Retro video game video     Wednesday, September 27, 2000
Music video done in the style of old Atari games. The hero moves from game and game, while the band plays in full 8x8 graphic glory.

Hanson.nu postcards     Tuesday, September 26, 2000
A series of dumb internet postcards, which I'm including mostly for the last one in the series which begins "Please stop sending me junk email and dumb postcards..."

I want to be able to write letters like this     Friday, September 22, 2000
"Will & Grace" did an episode about a ministry helping poor lost homosexuals find their way back to hetrosexuality. It sparked this exchange of letters between the real-life model of the ministry and the show's story editor.

Fighting Gray Goo     Friday, September 22, 2000
The gray goo problem is the fear that self-replicating nanobots could eat up the world, leaving copies of themselves in their wake. This academic paper suggests that the eating would be limited by a number of factors, slowing the spread long enough to drop atom bombs on it. Oh atom bombs. Are there any problems you can't solve?
        [The paper doesn't actually mention bombs. That idea comes from whump.com.]

Euphemism Generator     Friday, September 22, 2000
I swear that text generators are the least-predictable genre of web publications. They're a form of satire in a way, a claim that your jargon is so predictable and meaningless that it could be churned out by a computer. But I suppose that misses the fun of these toys. Name generators and such represent about 15% of my search engine hits, up there with the I Am Canadian rant and Napster shirts. Okay, okay, Tim. Enough commentary. Will you stop kissing the purple pumpkin, already?

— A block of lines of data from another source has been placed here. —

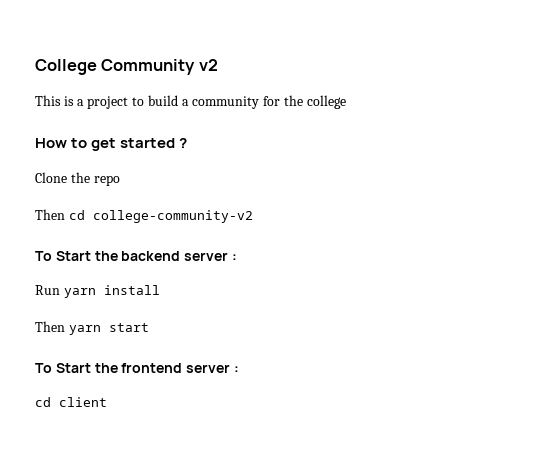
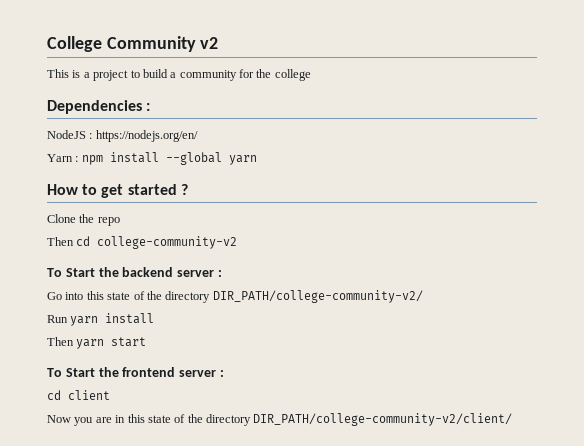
(346, 102) none -> [47,100,151,114] [47,130,198,142] [47,152,257,165] // Dependencies : // NodeJS : https://nodejs.org/en/ // Yarn : npm install --global yarn
(237, 257) none -> [47,290,423,303] // Go into this state of the directory DIR_PATH/college-community-v2/
(107, 402) none -> [47,413,513,426] // Now you are in this state of the directory DIR_PATH/college-community-v2/client/

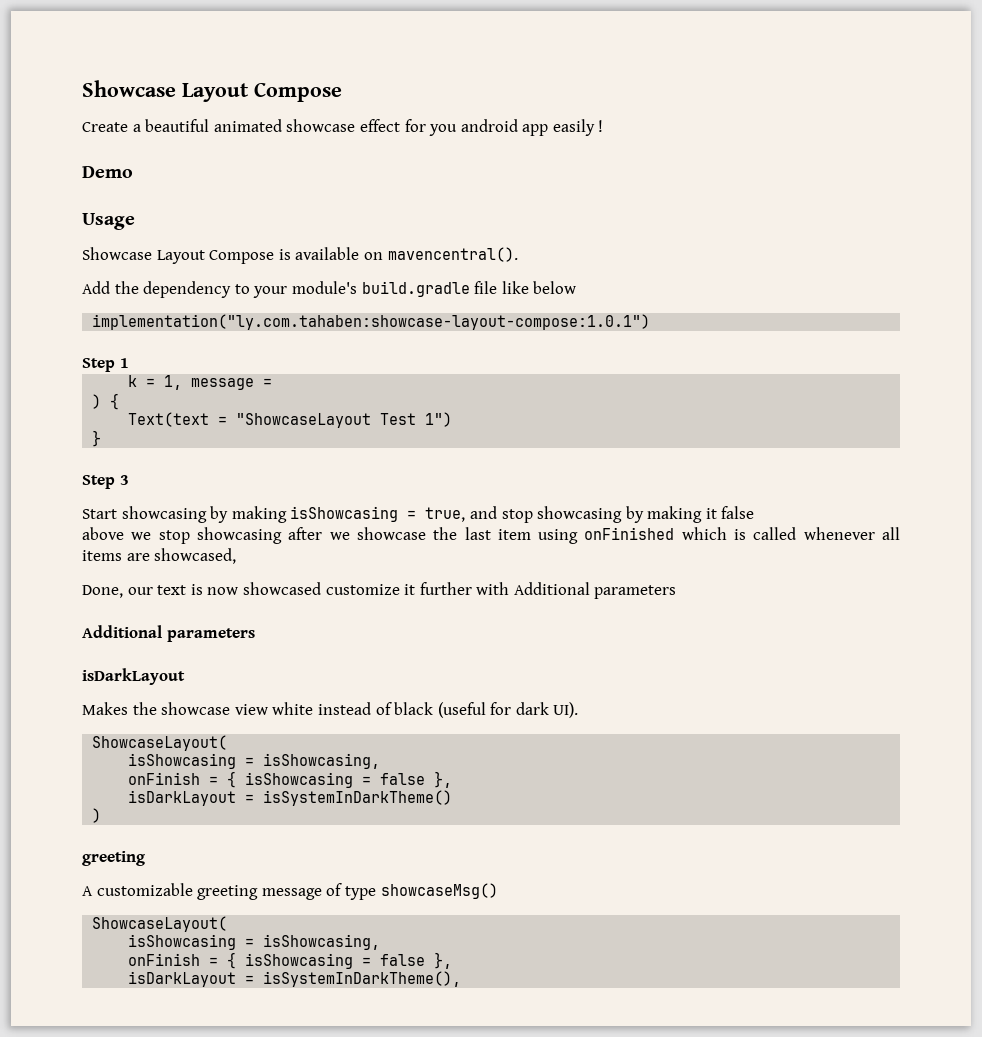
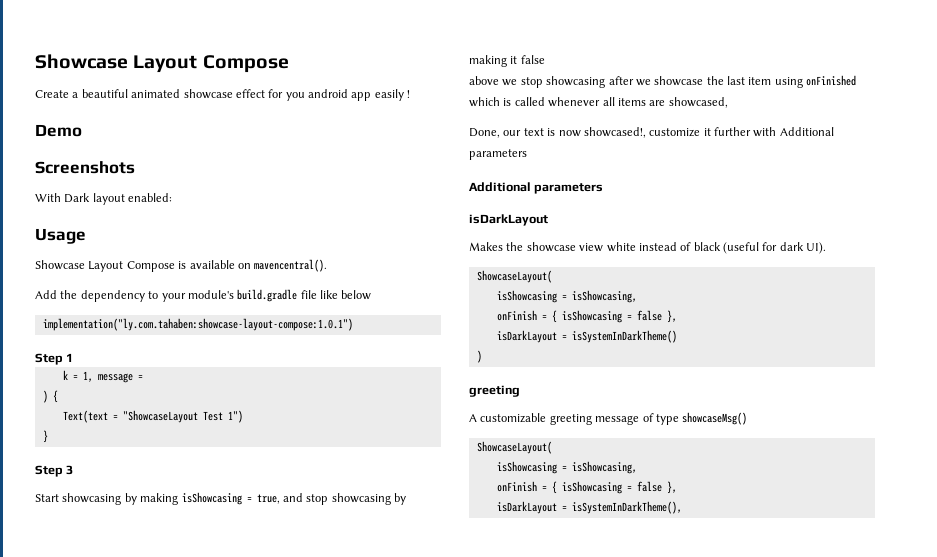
(133, 172) none -> [35,161,135,174] [35,193,173,205] // Screenshots // With Dark layout enabled:
[242,582,321,595] showcased -> [583,127,646,138] showcased!,

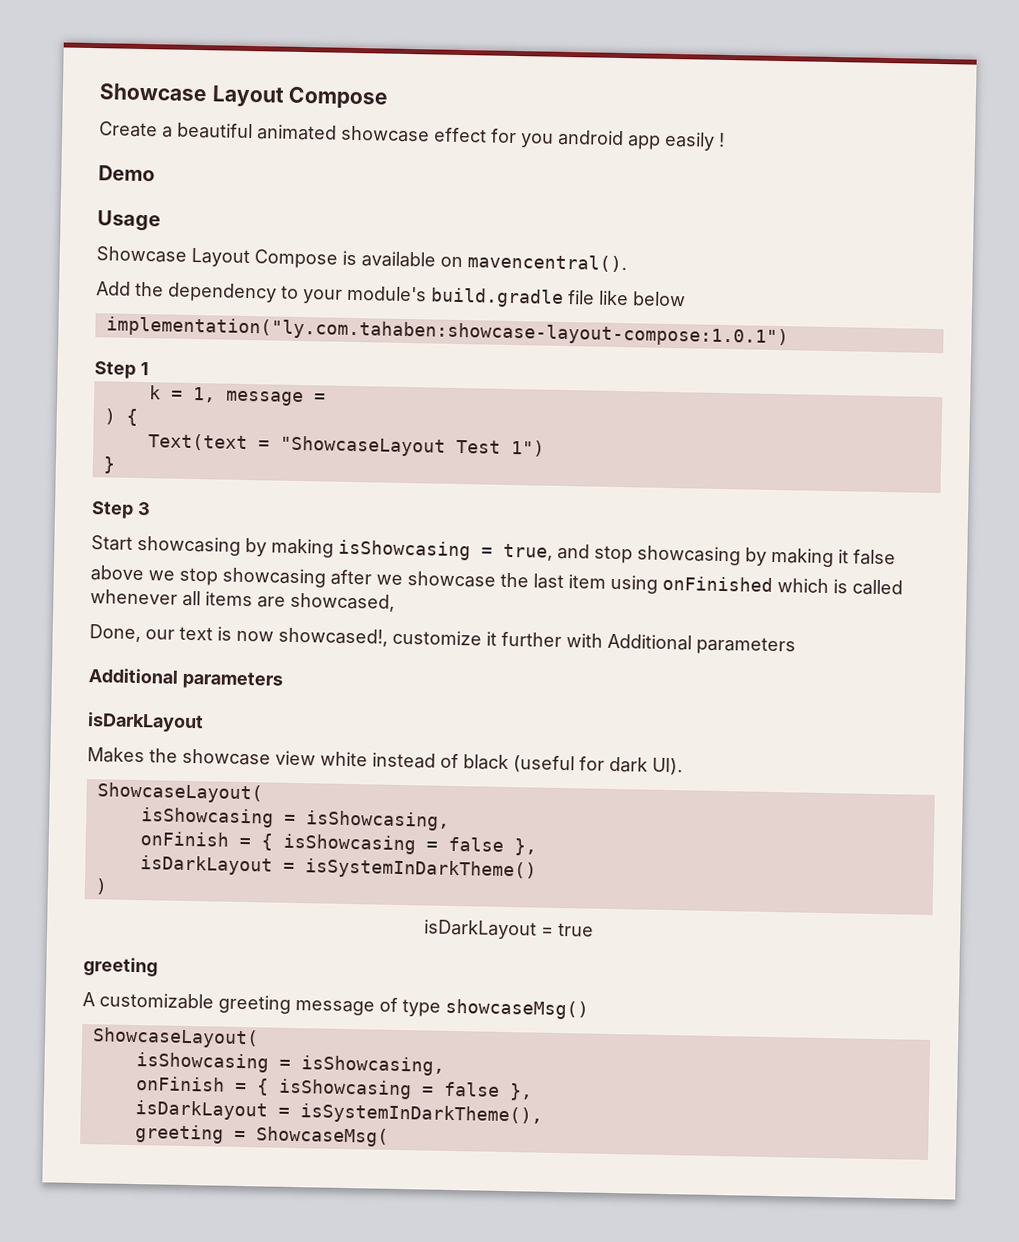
[35,161,135,174] [35,193,173,205] // Screenshots // With Dark layout enabled: -> (155, 173) none
(482, 356) none -> [423,919,594,940] // isDarkLayout = true
(682, 507) none -> [134,1124,389,1147] // greeting = ShowcaseMsg(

GirlHero is looking for a boyfriend     Friday, September 22, 2000
One of the requirements: "At no time should the boy ever make fun of my love of Bruce Willis." (Read her workday description too, a bit down the page.)

Errata     Thursday, September 21, 2000
The classes I teach have started up again, much calmer than previous terms. For their Back to School week, McSweeney's has this fictional errata for a student paper. One of them has a particular resonance for me: "The final section, headed "Conclusions," should be attributed entirely to Berdan, 1975. It is, in fact, a direct quote."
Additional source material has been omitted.